We’re back in Madrid after the second part of the Cima Coppi Tour. This was a 5-day-long stretch which took us into the Pyrenees and originally had planned to cross some 9 cols including the Col du Tourmalet, Aubisque and Marie Blanque.
Unfortunately, the day which included the Tourmalet, Aubisque and Soulor was poorly planned on my behalf and had to be axed from the itinerary. Let it be known that the security measures of the Tour de France have increased significantly and the idea of pre-riding the Tour is much more difficult than before. If you want to ride in the same direction as the Tour de France, I’m certainly not going to tell you it’s impossible. However, if you want to ride toward the oncoming riders, the day of the Tour de France, you will be met with massive resistance from the French police. This was a silly over-site on my part thinking that we could ride up to the Tourmalet the same day, something I did in the Giro, albeit in the same direction as the pros. I think it still could have been done, if you wanted to be sneaky, but we didn’t want the battle.
The first day of the 5 day leg of the tour, and what I’m calling Day 3 was as follows:
Sunday the 18th we took the train to Huesca about 70km’s north of Zaragoza and spent the night in the frying pan of the north of Spain. I am telling you, it was crazy hot and difficult to sleep. The next day, the 19th, we departed for Laruns in France from Huesca, a 135km first ‘stage’ which took us over the 1280m Puerto de Monrepos and then over the 1794m Col du Pourtalet into France.

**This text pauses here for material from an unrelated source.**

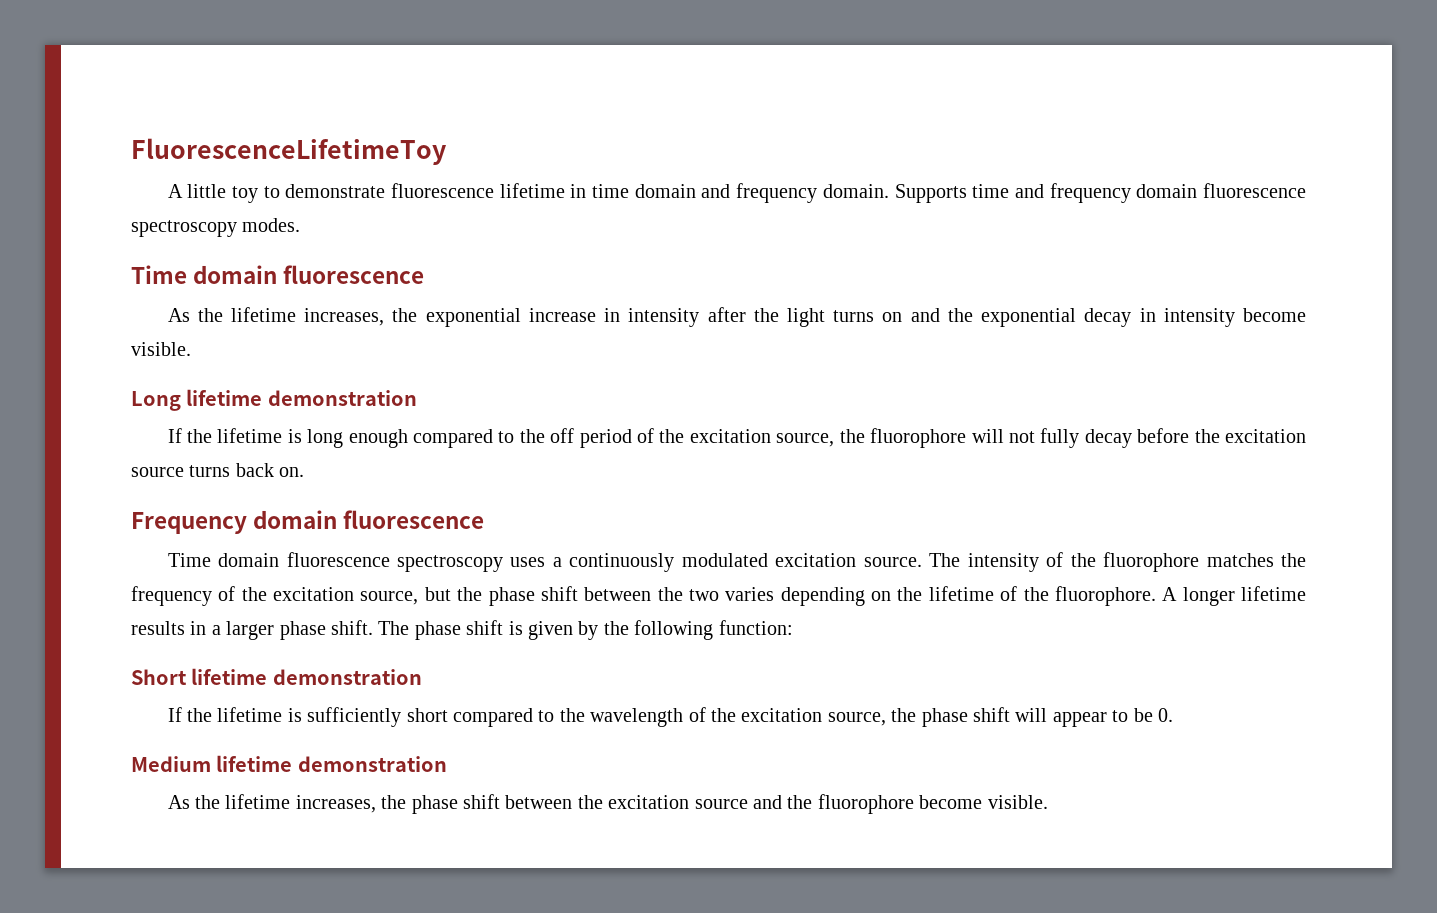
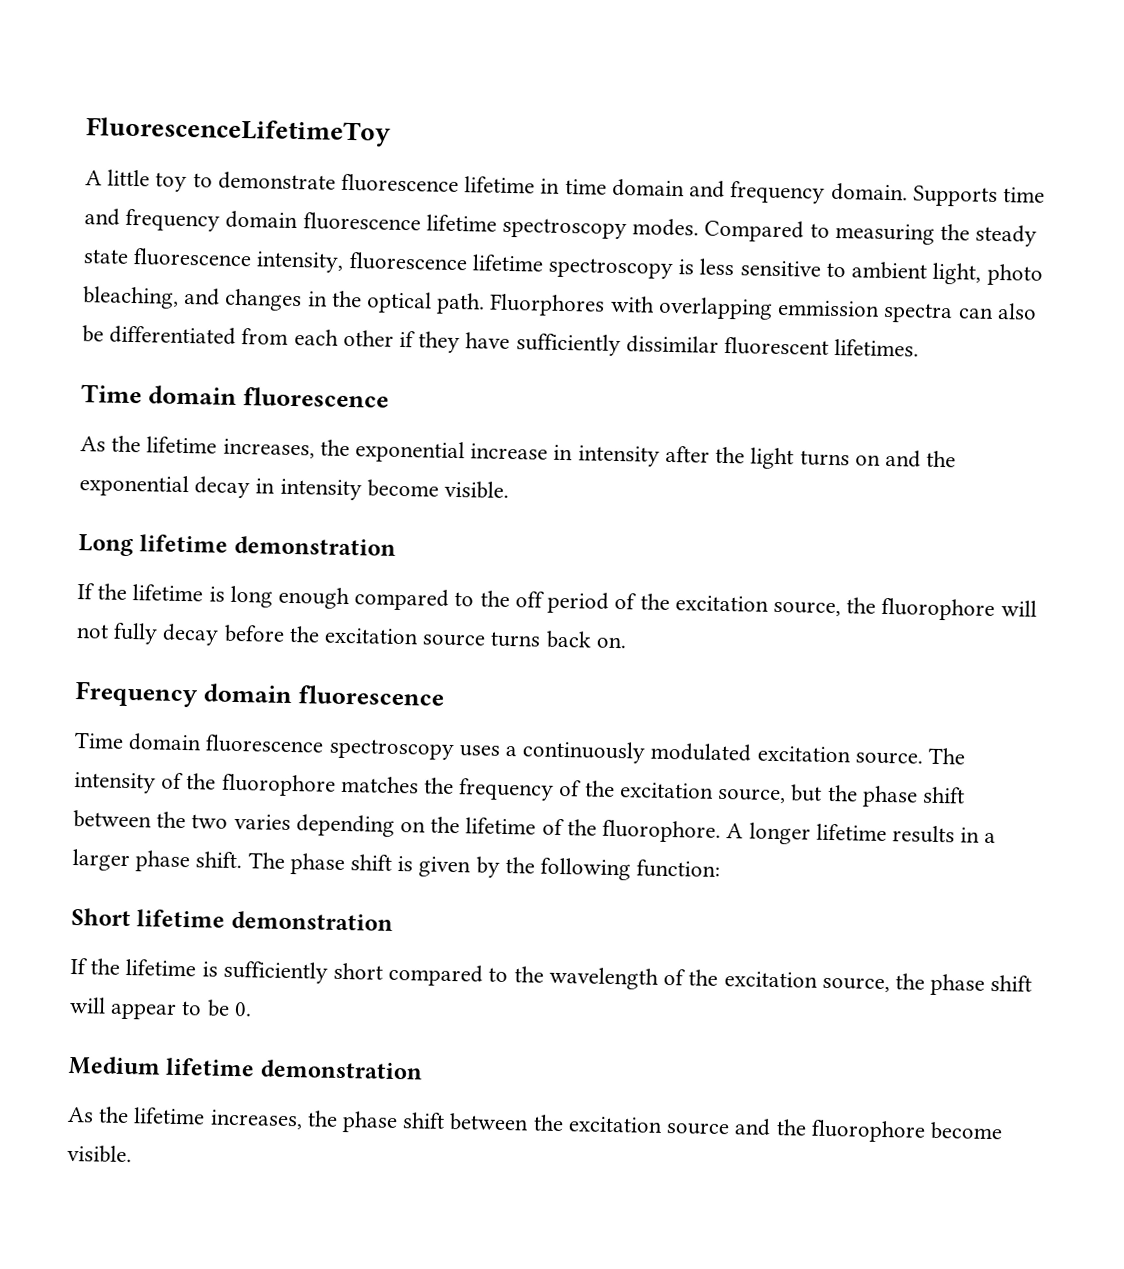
- Supports time and frequency domain fluorescence spectroscopy modes.
+ Supports time and frequency domain fluorescence lifetime spectroscopy modes. Compared to measuring the steady state fluorescence intensity, fluorescence lifetime spectroscopy is less sensitive to ambient light, photo bleaching, and changes in the optical path. Fluorphores with overlapping emmission spectra can also be differentiated from each other if they have sufficiently dissimilar fluorescent lifetimes.

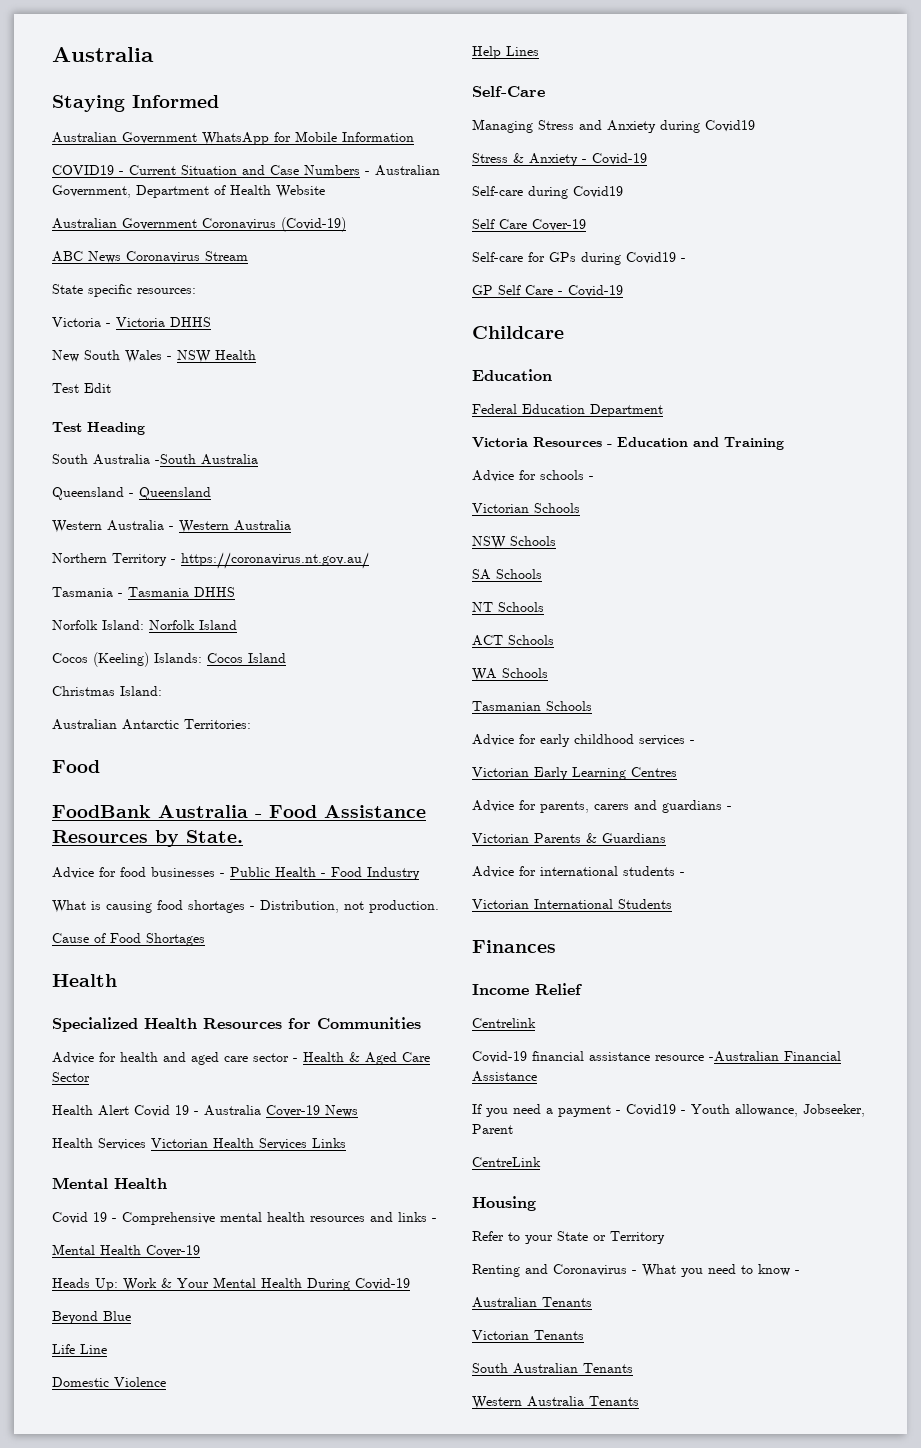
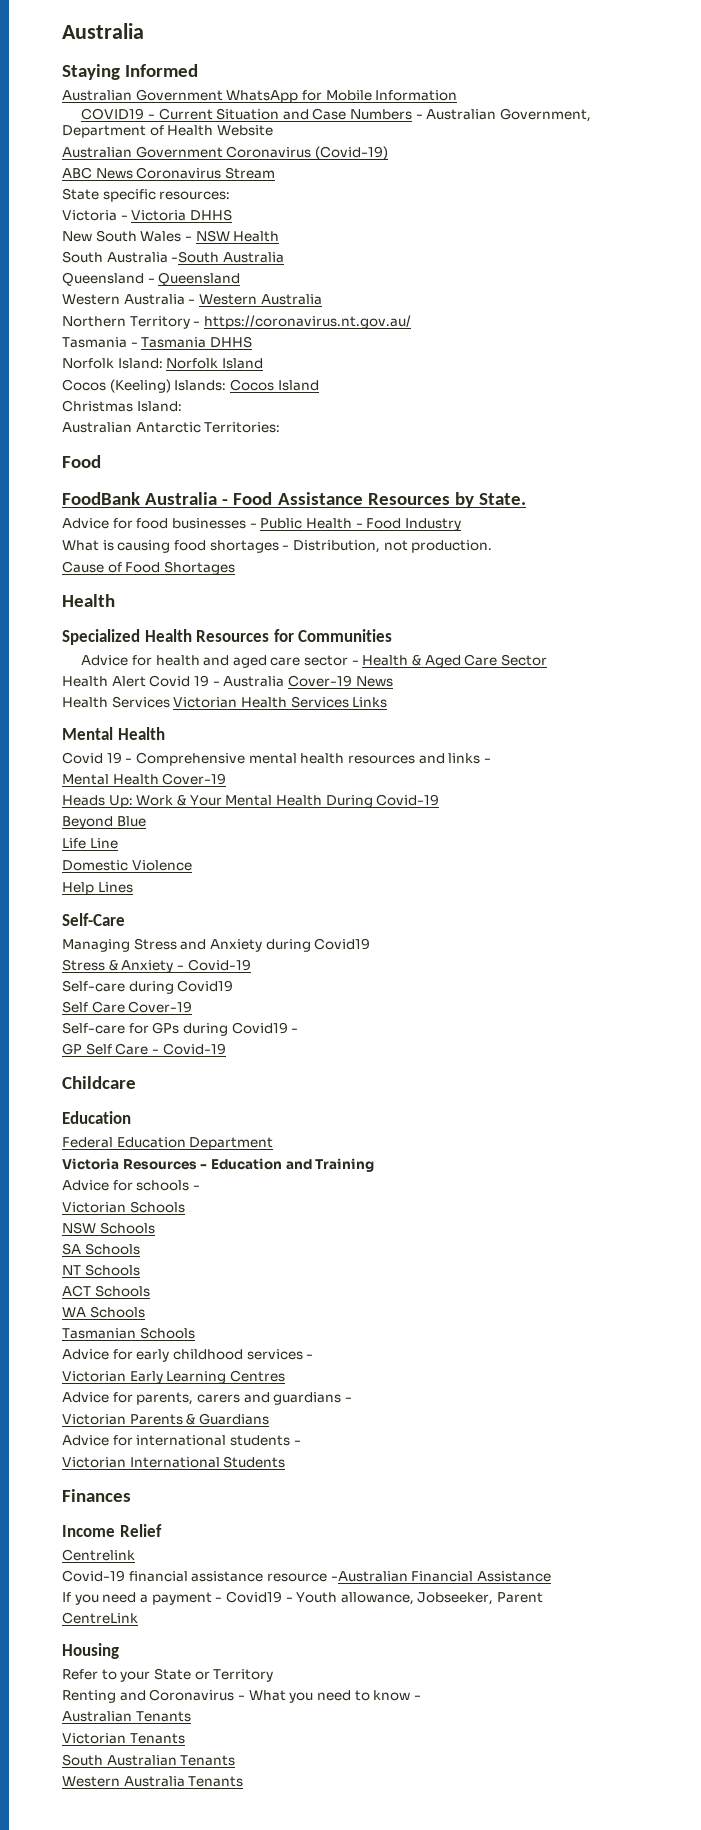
- Test Edit
- Test Heading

This 3rd day of riding in Spain was a real challenge and certainly pressed us to the limits. First, it was hot…super hot, we’re talking 35-38C kinda hot at around 2pm. The morning was humid, and we left late around 9:30am, and there were these clouds of tiny flies everywhere that would just cover you as you rode unassuming into them. The road in the morning however was fine from Huesca to Nueno because we could use the secondary highway (N-330) for that stretch. At Nueno, things got tough as the roads merged and the only option was the E-7/A-23/N-330 which had construction the entire way up to the Monrepos. We had but a sliver of a lane and massive transport trucks zooming by in a hurry to deliver goods to Jaca. The climb up the Monrepos is about 21km long from Nueno, but not very difficult, however, the conditions made it mentally tough. Near the top there are two tunnels, the first being 1.4km long and the second 600m. Both allow bicycles, but there is absolutely no lane on the side of the road. We were fortunate that one of the three lanes was closed for construction vehicles use so we chose to ride in that lane into oncoming dump-truck traffic to avoid the proper side of the road. When a truck came zooming towards us we jumped of the bikes, stood on the emergency walking ‘sidewalk’ and squeezed against the side of the tunnel and closed our eyes. This should be a measure of how bad it would be riding through those tunnelson the proper side of the road with transport trucks less than a foot away for 1.4km when the tunnel is in normal operation. It is not something I would recommmend, but it’s possible.
The top of the Monrepos is scenic and has beautiful look-outs with Golden Flowers throughout the hills, and that is where the beauty ends. The descent down the Monrepos is horrendous, and possibly worse than the ascent. The shoulder of the road is concrete in many places and divided by a massive crack from the asphalt highway. This crack at times is wider than a 23C bike tire and probably about 30cm deep. If you were to ride over this crack, the results would be horrendous. Add to that, the fact that you then have to choose either the shoulder, which is broken, irregular and narrow, or the highway which is packed with trucks and cars travelling in access of 80kmph. The descent was awful and terrifying…the worst I have experienced, but we survived. I will never ride this stretch of highway again in my life unless there is no other option, or there are no vehicles.
We were strung-out at this point and took a long and much-deserved rest in Sabiñanigo which marked the halfway point to the Puerto into France at about 55km. After the break we were off to Biescas and the heat was starting to grind on Patricia. We took another break in Biescas but pushed on for fear of doing the climb at the hottest part of the day. Well, even with our best intentions, this is what happened, and midway up the climb to Sallent de Gállego near Panticosa we pulled over and scrambled for shade. Patricia was really over-heating and I was right there with her. I think I was on my fourth bottle at this point in about 1.5 hours. After a short rest, we pushed on and had ice cream in Escarilla at the ski resort with another 14km looming large.
The climb to Pourtalet is hard, it’s super windy…or at least was for us and there are short 200-300m ramps of what seemed like 12 or 13% grades. The climb is inconsistent averaging around 6%, but there are many flat portions and many steep portions. Near the top, we had our fill. Thankfully, as with nearly every Puerto/Col in Europe there is a restaurant …or five, at the top where we could eat, drink and watch the Tour de France.
The descent to Laruns was about 30kms and was busy with traffic and went by without too much trouble, although there were many impatient drivers stuck behind motorhomes. We arrived in Laruns, way later than planned around 4:30 along with every other Tour de France fan in France. We had a great couchsurfing host in Laruns and ate fine food for an excellent end to a stressful day.